● **Work task**
The reply should hold only the lines from the one with "[47,532,95,548] Design ->" to the one with "[328,224,613,238] [85,252,455,266] same", both ends kept, exactly as they appear below, without any pictures.

[Change listing data]
Segment Open

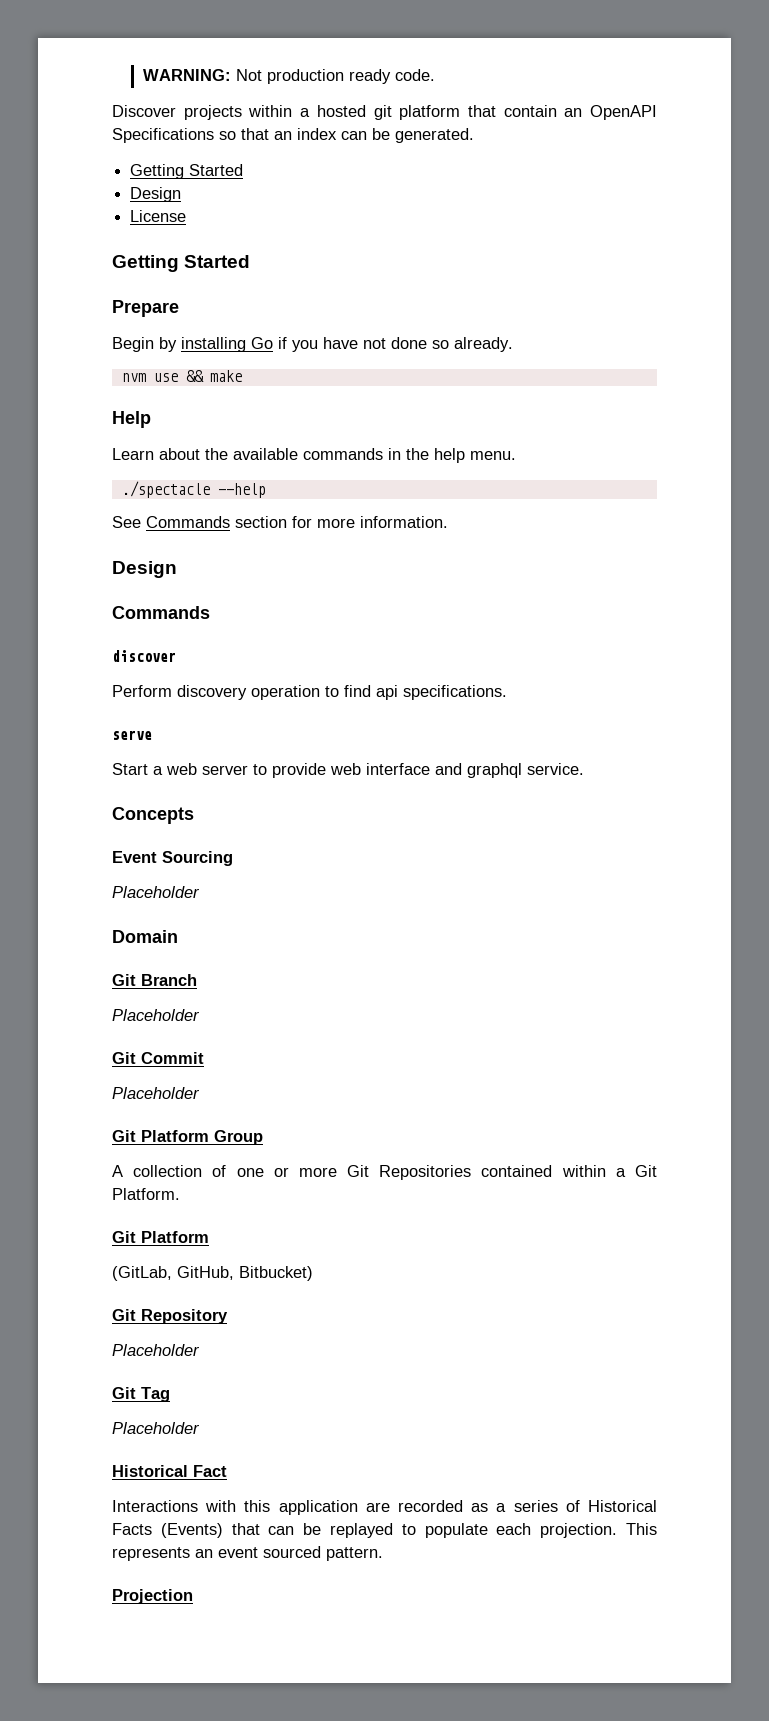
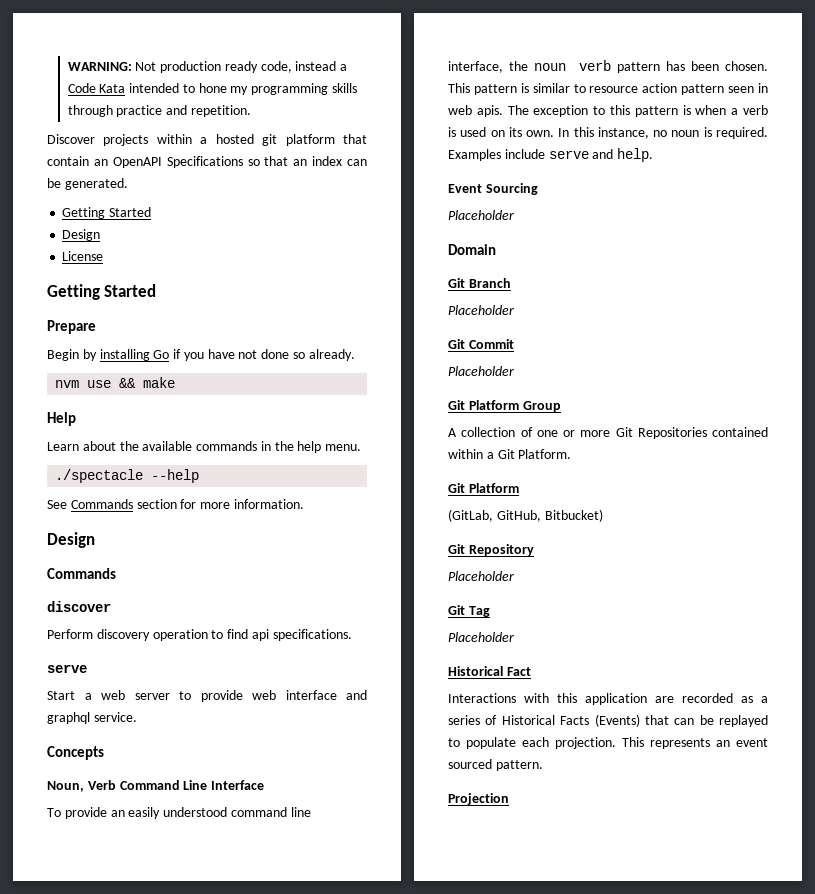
[394,69,435,81] code. -> [260,61,348,73] [67,83,357,95] [67,105,251,117] code, instead a Code Kata intended to hone my programming skills through practice and repetition.
(194, 815) none -> [47,780,265,792] [47,807,311,819] [448,60,768,73] [448,83,768,95] [448,105,768,117] [448,127,768,139] [448,148,654,162] // Noun, Verb Command Line Interface // To provide an easily understood command line interface, the noun verb pattern has been chosen. This pattern is similar to resource action pattern seen in web apis. The exception to this pattern is when a verb is used on its own. In this instance, no noun is required. Examples include serve and help.

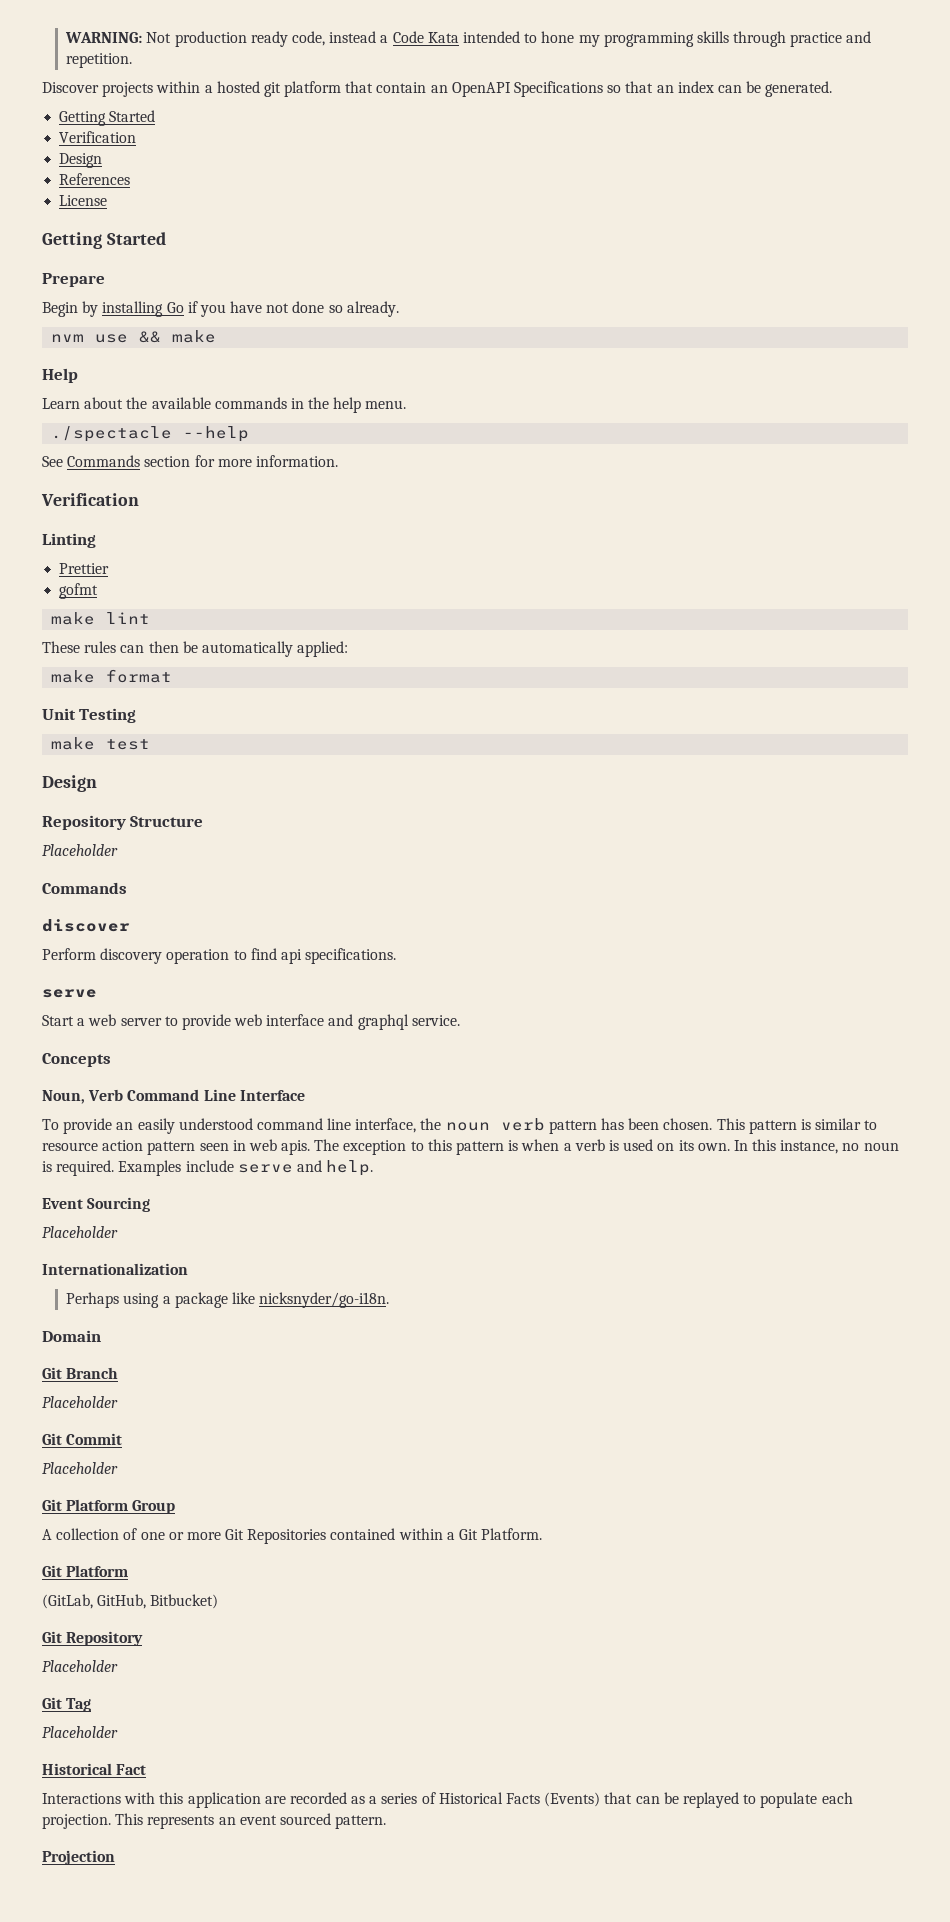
[62,229,101,241] // Design -> [59,131,137,143] [59,153,103,168] [59,173,131,185] // Verification // Design // References
[47,532,95,548] Design -> [41,493,139,506] [42,533,96,548] [59,563,110,574] [59,583,99,599] [51,612,151,625] [42,641,349,657] [51,669,173,683] [42,708,137,723] [51,737,151,750] [42,775,97,792] [42,815,204,830] [42,844,118,856] Verification // Linting // Prettier // gofmt // make lint // These rules can then be automatically applied: // make format // Unit Testing // make test // Design // Repository Structure // Placeholder
(514, 215) none -> [42,1263,188,1275] [66,1292,390,1308] // Internationalization // Perhaps using a package like nicksnyder/go-i18n.

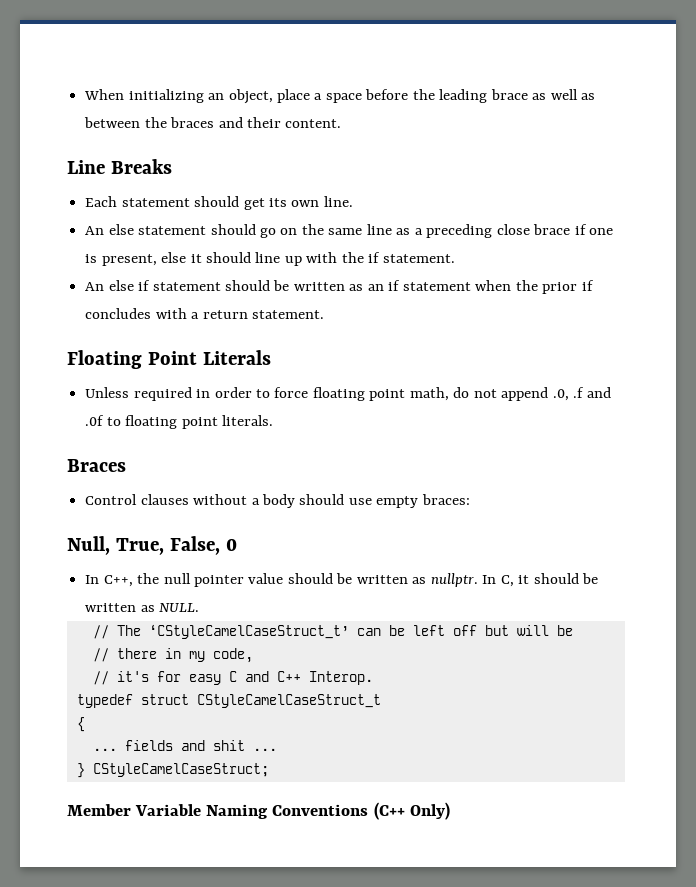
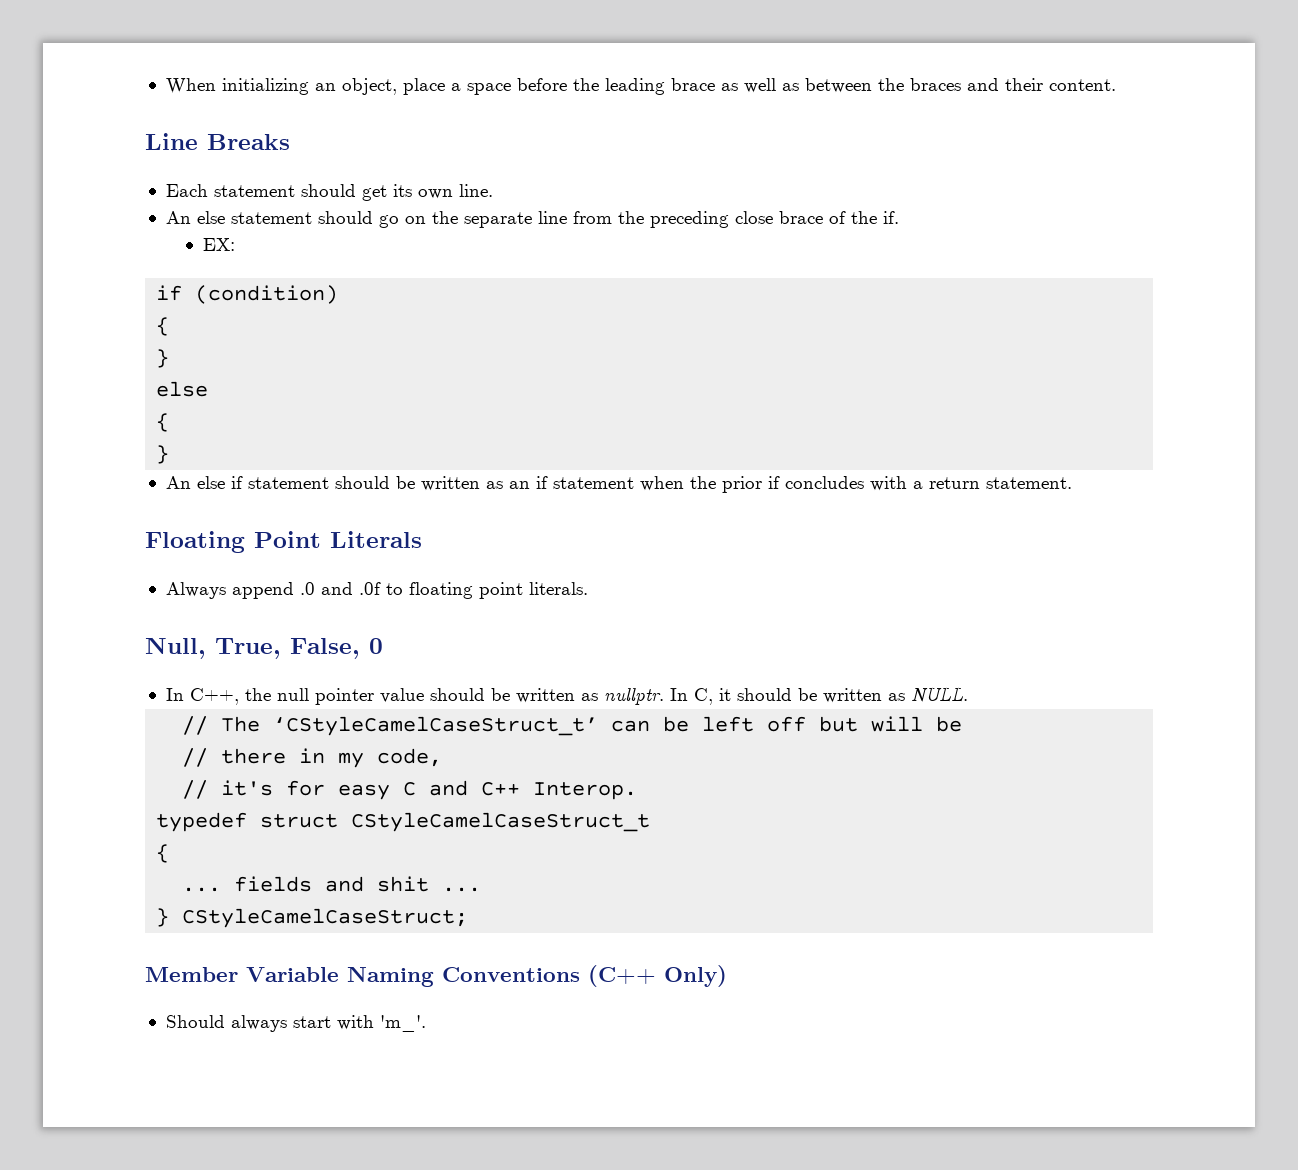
[328,224,613,238] [85,252,455,266] same line as a preceding close brace if one is present, else it should line up with the if statement. -> [463,211,899,228] [203,238,236,251] [156,285,339,304] [156,317,170,336] [156,349,170,368] [156,381,209,397] [156,413,170,432] [156,445,170,464] separate line from the preceding close brace of the if. // EX: // if (condition) // { // } // else // { // }
[85,387,585,401] Unless required in order to force floating point math, do not append .0, .f -> [165,582,315,599] Always append .0
[67,459,126,472] [85,494,470,508] // Braces // Control clauses without a body should use empty braces: -> (588, 588) none
(450, 811) none -> [165,1015,426,1032] // Should always start with 'm_'.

Segment Closed

● **Response below**
[47,532,95,548] Design -> [41,493,139,506] [42,533,96,548] [59,563,110,574] [59,583,99,599] [51,612,151,625] [42,641,349,657] [51,669,173,683] [42,708,137,723] [51,737,151,750] [42,775,97,792] [42,815,204,830] [42,844,118,856] Verification // Linting // Prettier // gofmt // make lint // These rules can then be automatically applied: // make format // Unit Testing // make test // Design // Repository Structure // Placeholder
(514, 215) none -> [42,1263,188,1275] [66,1292,390,1308] // Internationalization // Perhaps using a package like nicksnyder/go-i18n.

[328,224,613,238] [85,252,455,266] same line as a preceding close brace if one is present, else it should line up with the if statement. -> [463,211,899,228] [203,238,236,251] [156,285,339,304] [156,317,170,336] [156,349,170,368] [156,381,209,397] [156,413,170,432] [156,445,170,464] separate line from the preceding close brace of the if. // EX: // if (condition) // { // } // else // { // }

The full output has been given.